2) Les bases de la métrologie du poil de Q :

* Les Pifométriciens qui ont bien compris les contraintes anthropologiques inhérentes au poil de Q limiteront donc les prélèvements sur les vivants environnants de sexe masculin à poil droit et brun ou noir (les poils de Q blonds ou roux sont beaucoup plus difficiles à manipuler car, en général, beaucoup trop flexibles pour êtres introduits facilement dans l'espace à évaluer "au poil de Q près").

* Les microphotographies de poils de Q réalisées dans le laboratoire de l'ENSIP démontrent que celui-ci n'est ni rond ni cylindrique (c.f. la figure 2 ci-dessous).

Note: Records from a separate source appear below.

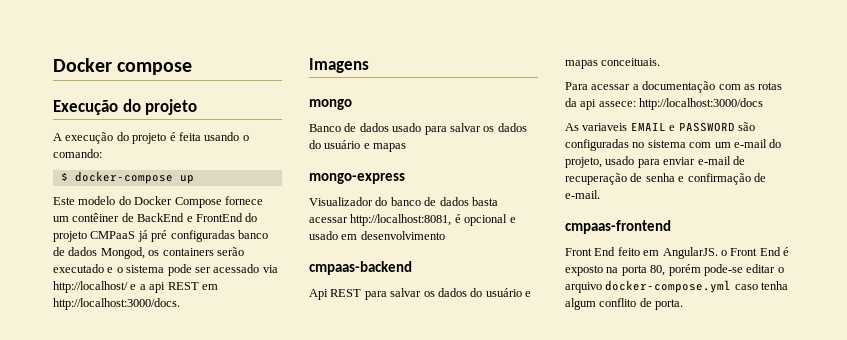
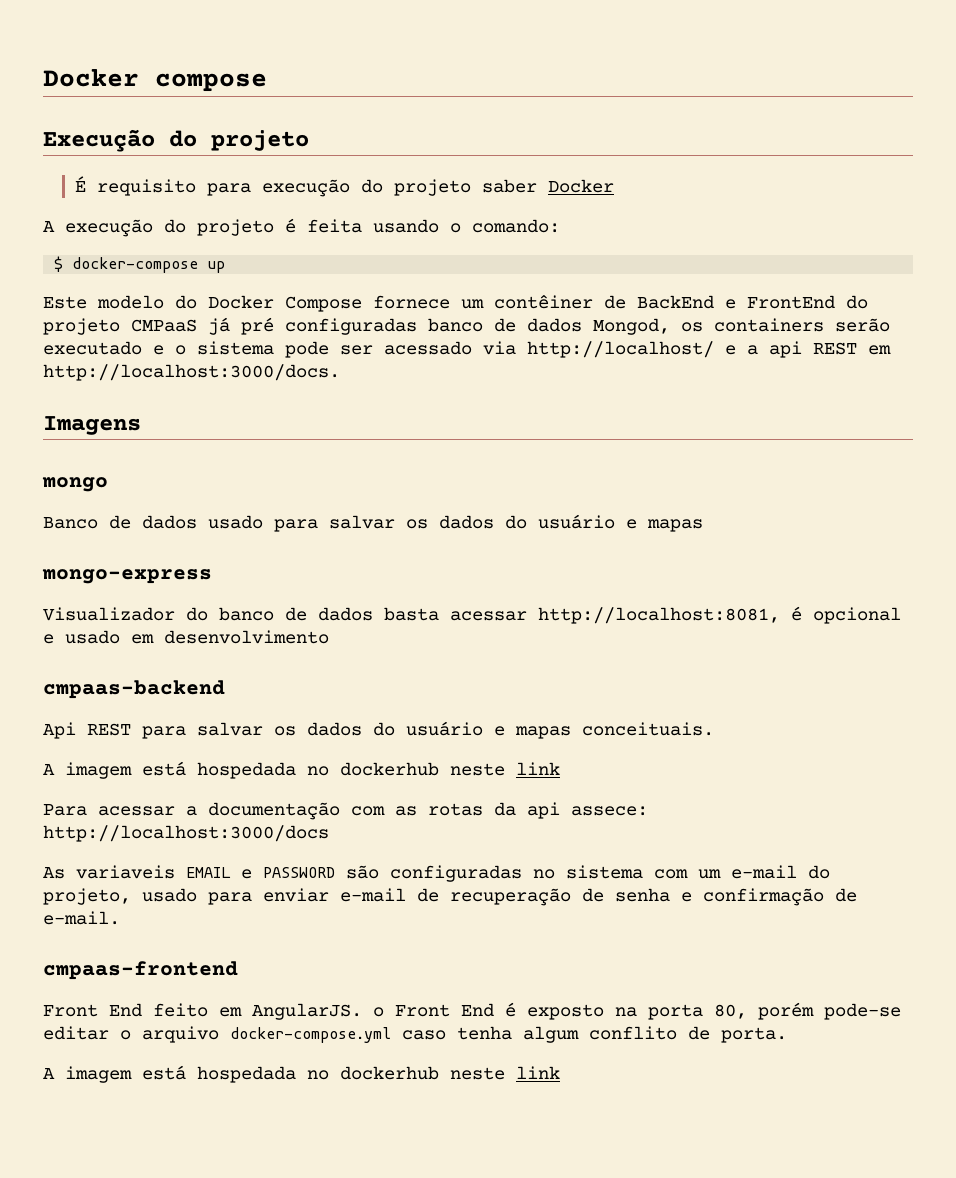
(198, 107) none -> [75,176,615,197] // É requisito para execução do projeto saber Docker
(661, 62) none -> [43,761,560,779] // A imagem está hospedada no dockerhub neste link
(684, 304) none -> [43,1065,560,1083] // A imagem está hospedada no dockerhub neste link

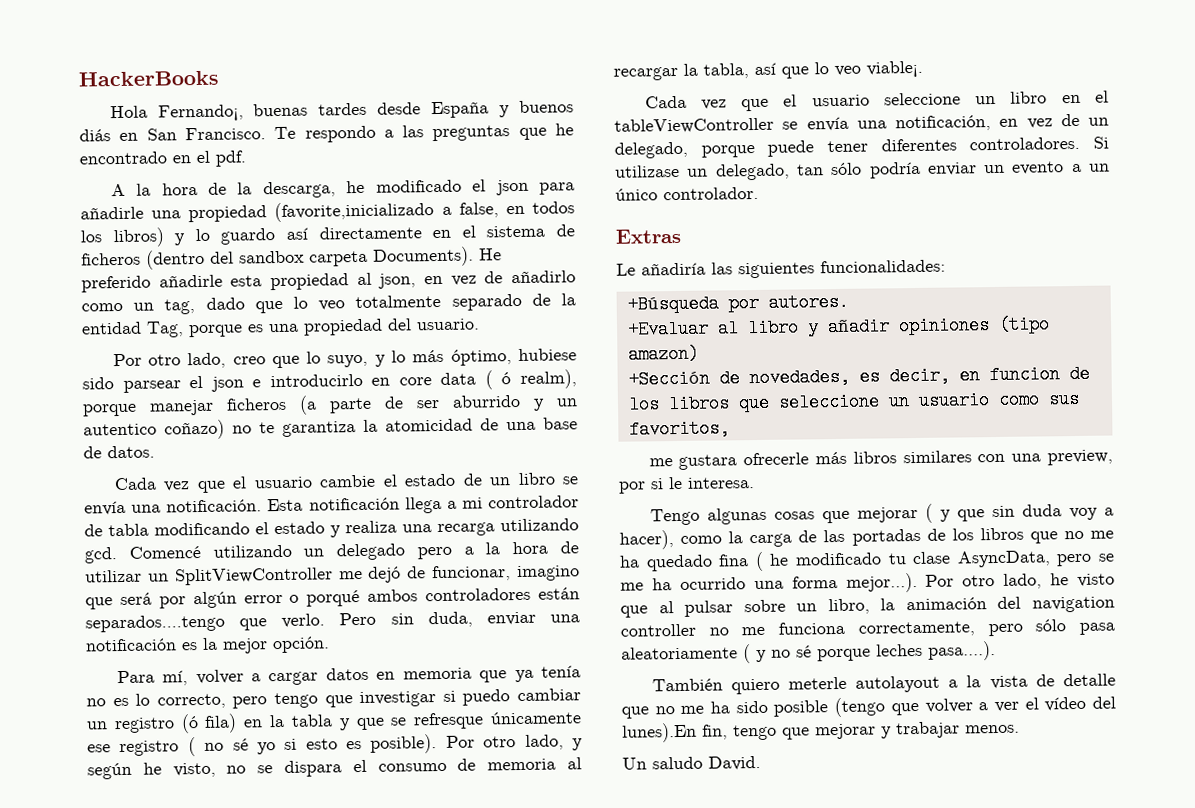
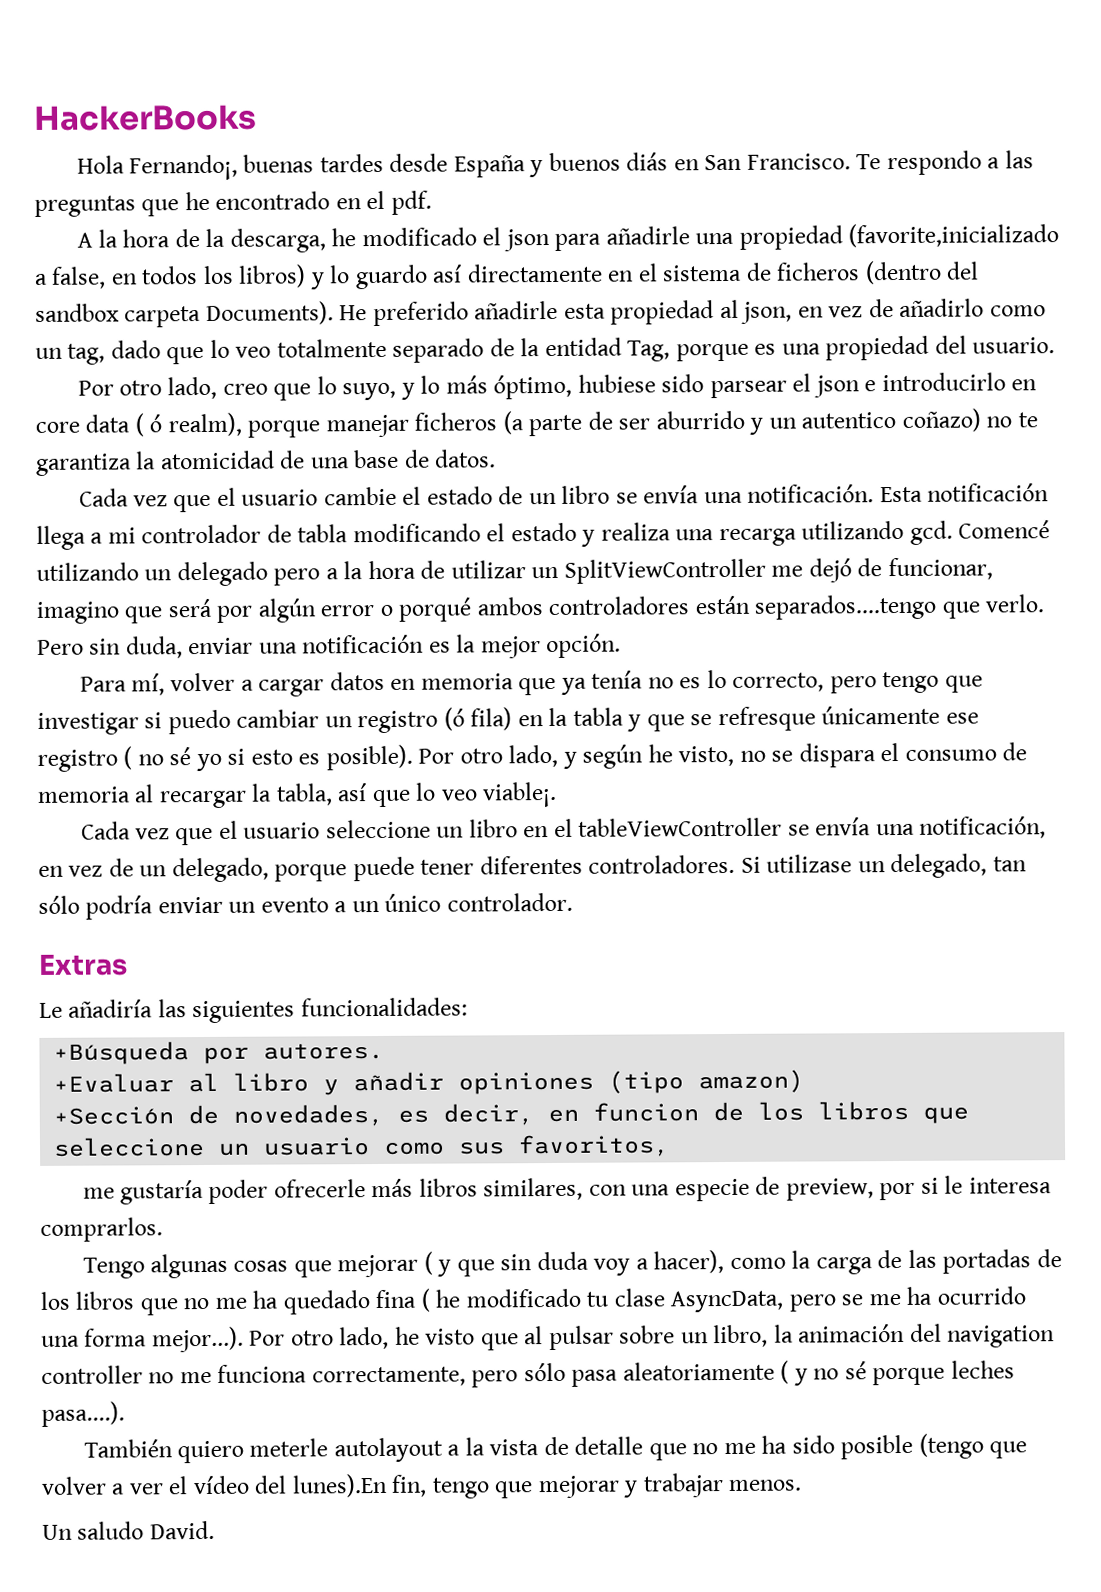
[678,454,738,470] gustara -> [120,1179,269,1205] gustaría poder
[902,450,972,464] similares -> [483,1177,584,1201] similares,
(1042, 457) none -> [674,1176,781,1202] especie de
[687,477,755,489] interesa. -> [968,1177,1052,1194] [40,1217,163,1242] interesa comprarlos.

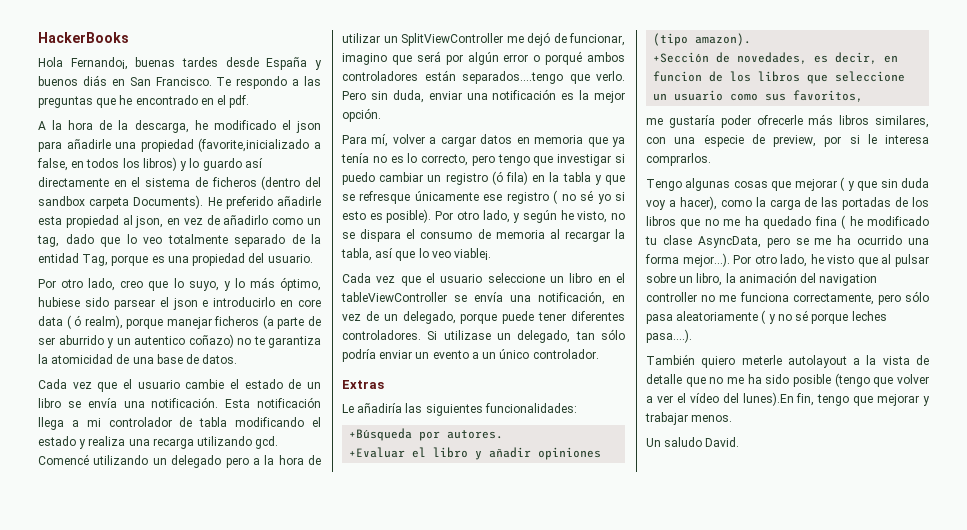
[188,1072,220,1093] al -> [412,447,427,458] el
[698,1069,805,1094] amazon) -> [695,33,752,46] amazon).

fig 2 :Coupe transversale d'un follicule pileux centré par un poil de Q. -

poil 2

* Le poil de Q peut être utilisé pendant un mois environ après le prélèvement sur un vivant environnant et il conviendra de marquer le plan de jauge à au moins 3 mm de l'extrémité du bulbe extrait de la papille dermique (voir figure 1).

On retiendra enfin avec intérêt que le diamètre moyen d'un poil de Q du type "poil droit" prélevé sur un technicien (volontaire, mâle au système pileux normal, brun et adulte) a été mesuré à 120 µm "au plan de jauge" avec des moyens de mesures sans contact à une température ambiante de 20° Celsius et une humidité de 55 % dans le laboratoire de métrologie de l'ENSIP.